Thanks for the answers guys. I don't know the specific drugs yet or if she's talking about the painkillers or anesthetic, I'll ask her on Monday for the names and I'll post them here.

I'm okay with waiting 24 hours if I need to, I was just wondering if I actually had to pump at this point since I'm making so little milk. If so I need to bust out the trusty old manual hand pump that I packed away!


----------



## rach03 (Dec 30, 2006)

You know I was thinking....I would guess she's talking about the anesthetic because I had some painkillers during my last miscarriage that she said were fine while nursing. I didn't have to stop at all.

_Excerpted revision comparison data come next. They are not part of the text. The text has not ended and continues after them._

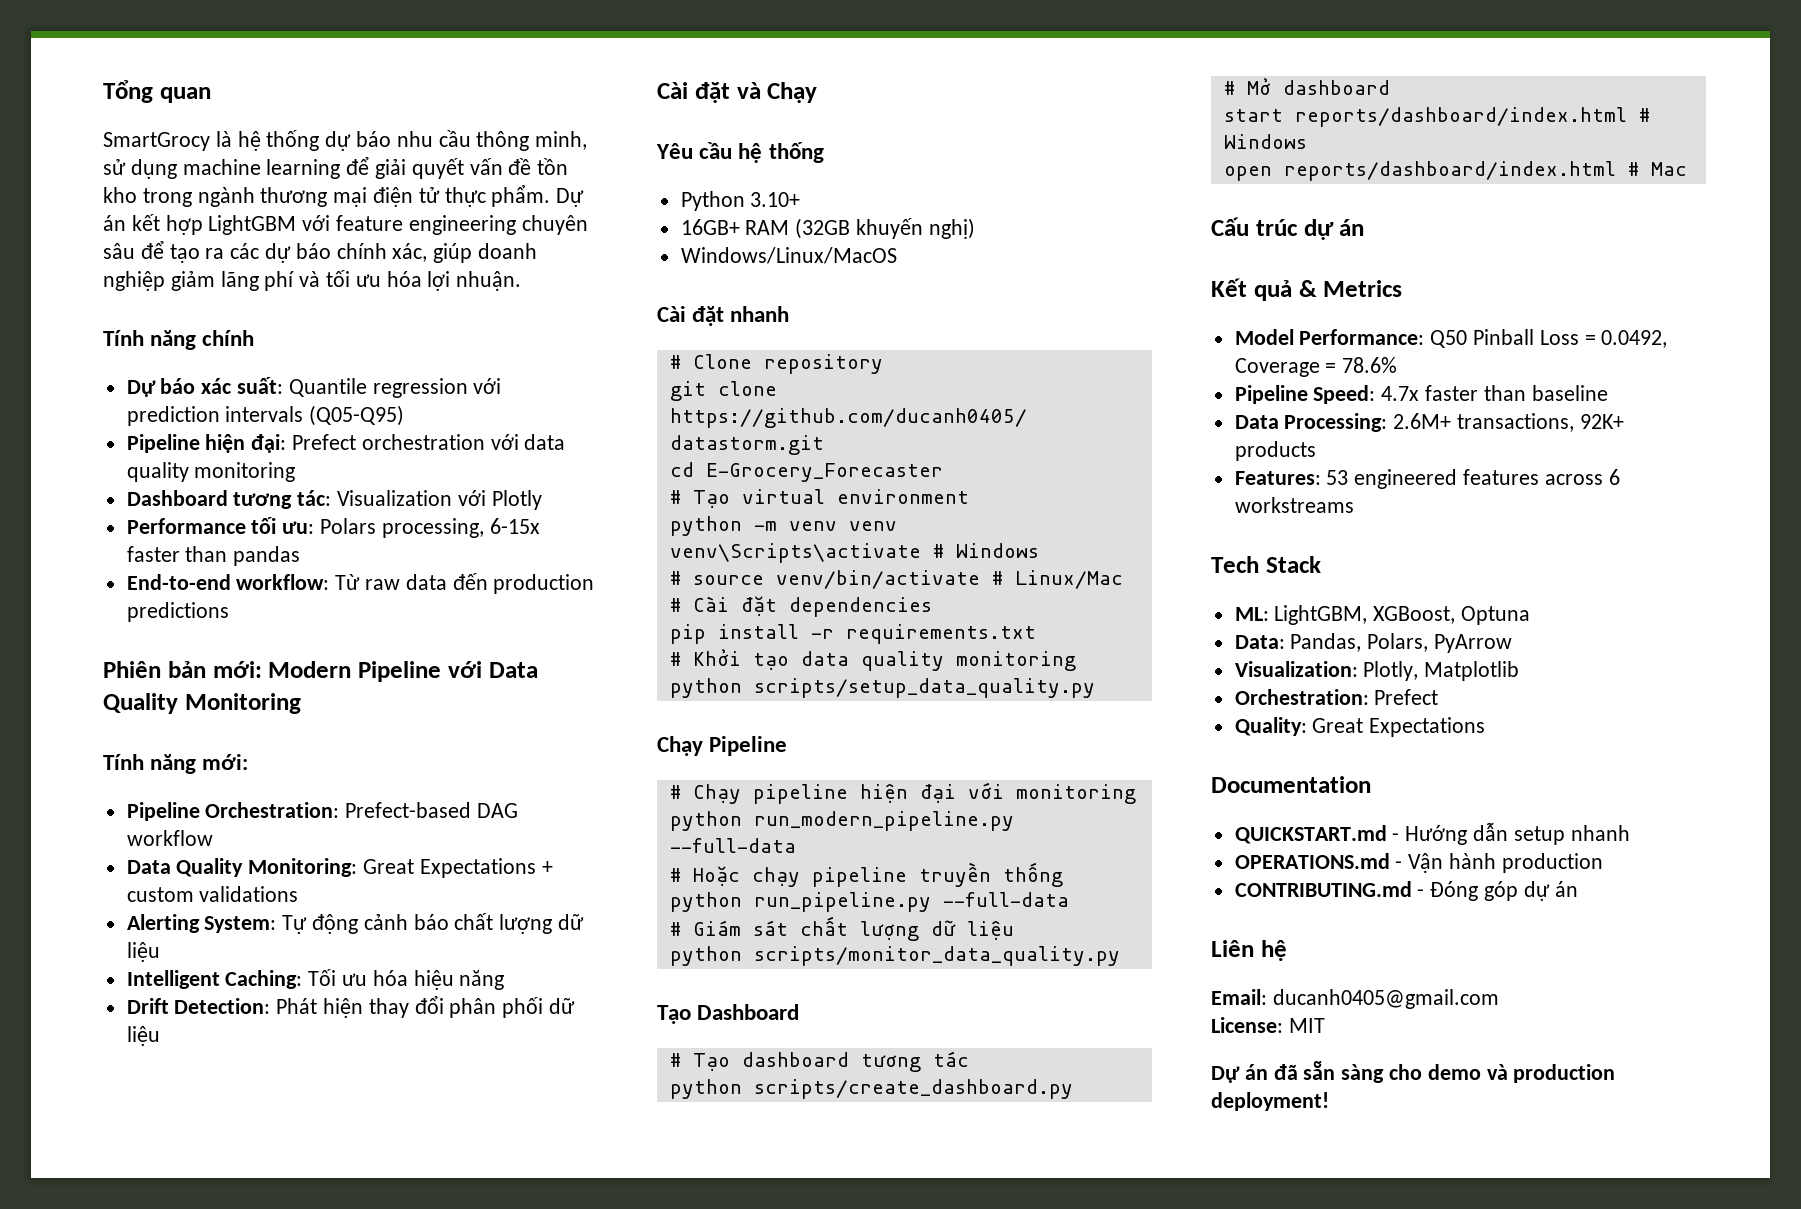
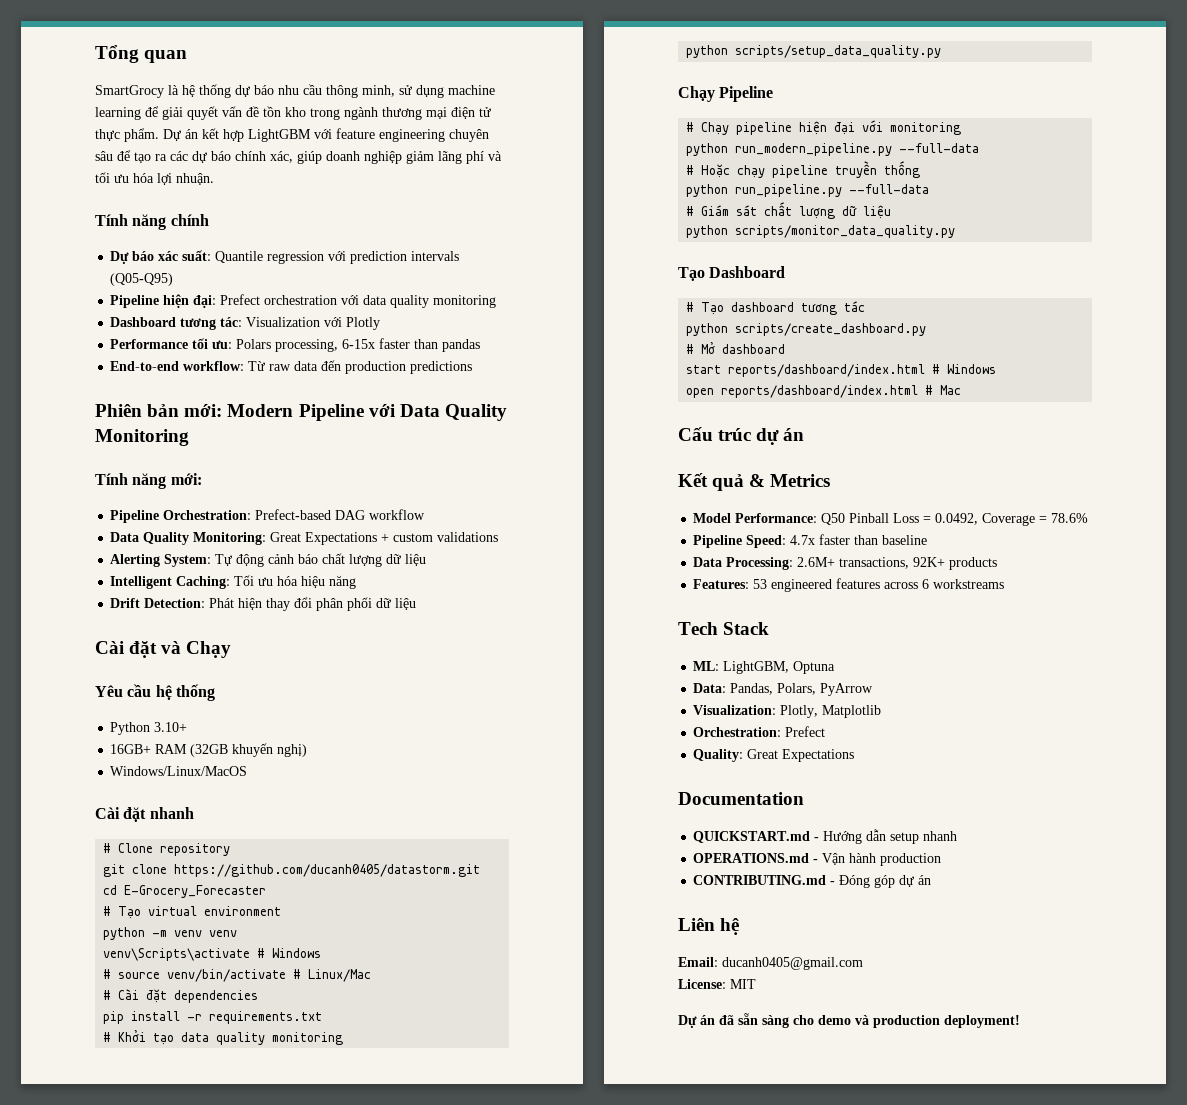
- ML: LightGBM, XGBoost, Optuna
+ ML: LightGBM, Optuna

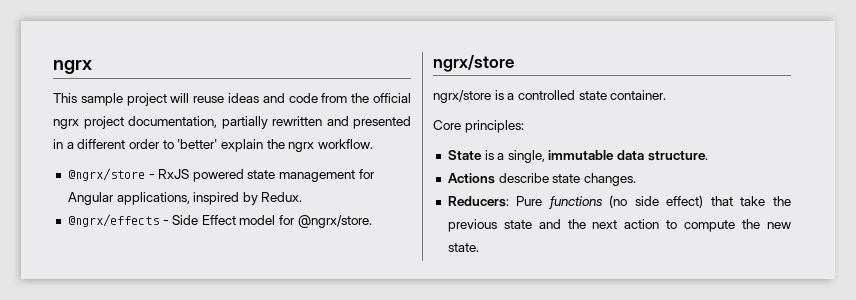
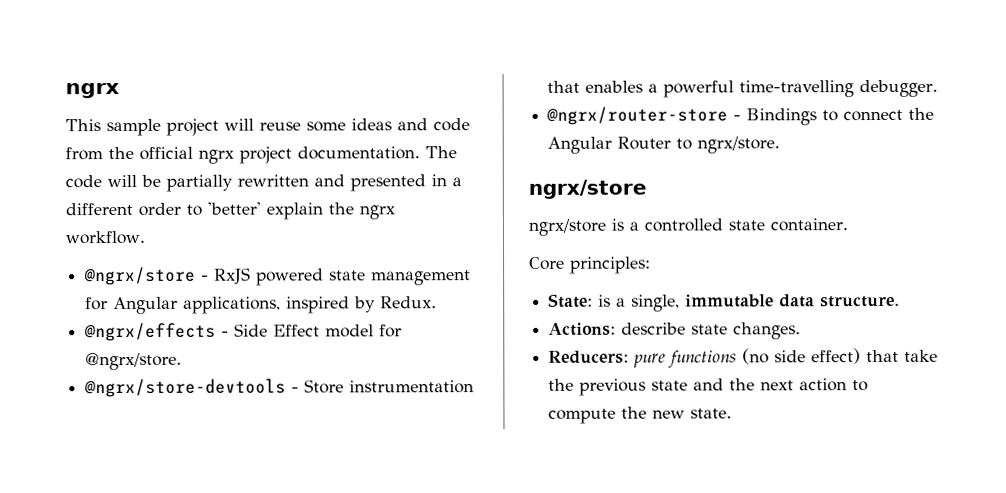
- This sample project will reuse ideas and code from the official ngrx project documentation, partially rewritten and presented in a different order to 'better' explain the ngrx workflow.
+ This sample project will reuse some ideas and code from the official ngrx project documentation. The code will be partially rewritten and presented in a different order to 'better' explain the ngrx workflow.
+ @ngrx/store-devtools - Store instrumentation that enables a powerful time-travelling debugger.
+ @ngrx/router-store - Bindings to connect the Angular Router to ngrx/store.
- State is a single, immutable data structure.
+ State: is a single, immutable data structure.
- Actions describe state changes.
+ Actions: describe state changes.
- Reducers: Pure functions (no side effect) that take the previous state and the next action to compute the new state.
+ Reducers: pure functions (no side effect) that take the previous state and the next action to compute the new state.

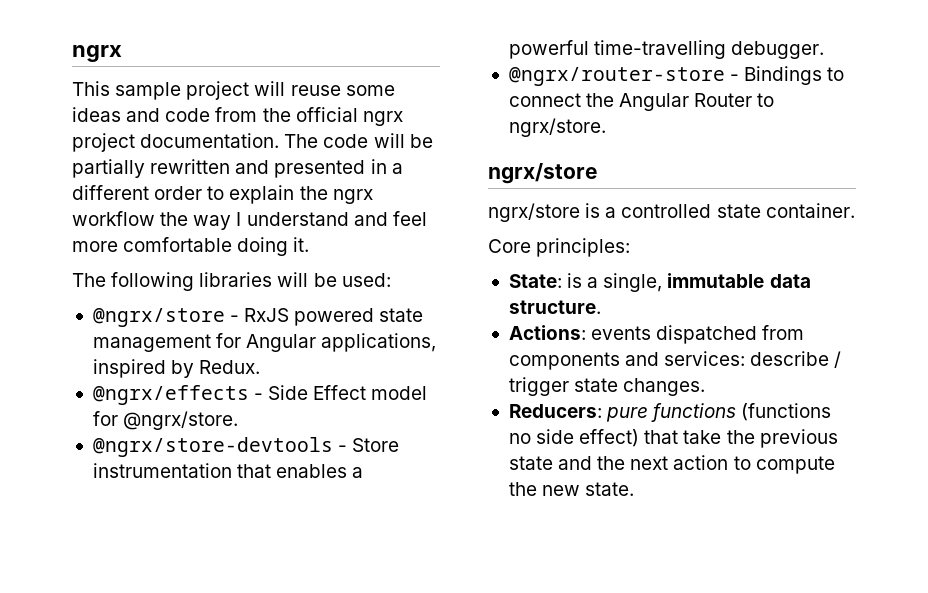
- The code will be partially rewritten and presented in a different order to 'better' explain the ngrx workflow.
+ The code will be partially rewritten and presented in a different order to explain the ngrx workflow the way I understand and feel more comfortable doing it.
+ The following libraries will be used:
- Actions: describe state changes.
+ Actions: events dispatched from components and services: describe / trigger state changes.
- Reducers: pure functions (no side effect) that take the previous state and the next action to compute the new state.
+ Reducers: pure functions (functions no side effect) that take the previous state and the next action to compute the new state.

I'll find out for sure on Monday and let yall know. Thanks again for your help and kind words, I appreciate it.


----------



## meggles (Mar 9, 2004)

Maybe they were going to give you a Valium before the procedure?


----------



## rach03 (Dec 30, 2006)

Hmm...maybe so. I can do without the Valium, I'm not nervous or scared about the surgery itself. I'd rather they just leave me awake until it's time and then knock me out. I'm not fond of drugs that make you feel loopy.







:


----------



## taramt (Feb 26, 2005)

Wow, that could have been my post! I too miscarried recently, had to have a D & C and am nursing a 26 mo old. I was told to pump due to the anasthetic, but just waited for 36 hours without pumping. I nurse only 1 or 2 times daily, so it wasn't a big deal to wait.
The thing I found the hardest was the time pre d &c when I was nursing and bleeding from the oxytocin during let down. It can be very scary how much your body bleeds! Make sure you are taking lots of iron, or a good prenatal vitamin to keep yourself strong.
My heart goes out to you - be gentle with yourself at this fragile time.
Tara


----------



## Breastfeeding Insomniac (Jan 15, 2007)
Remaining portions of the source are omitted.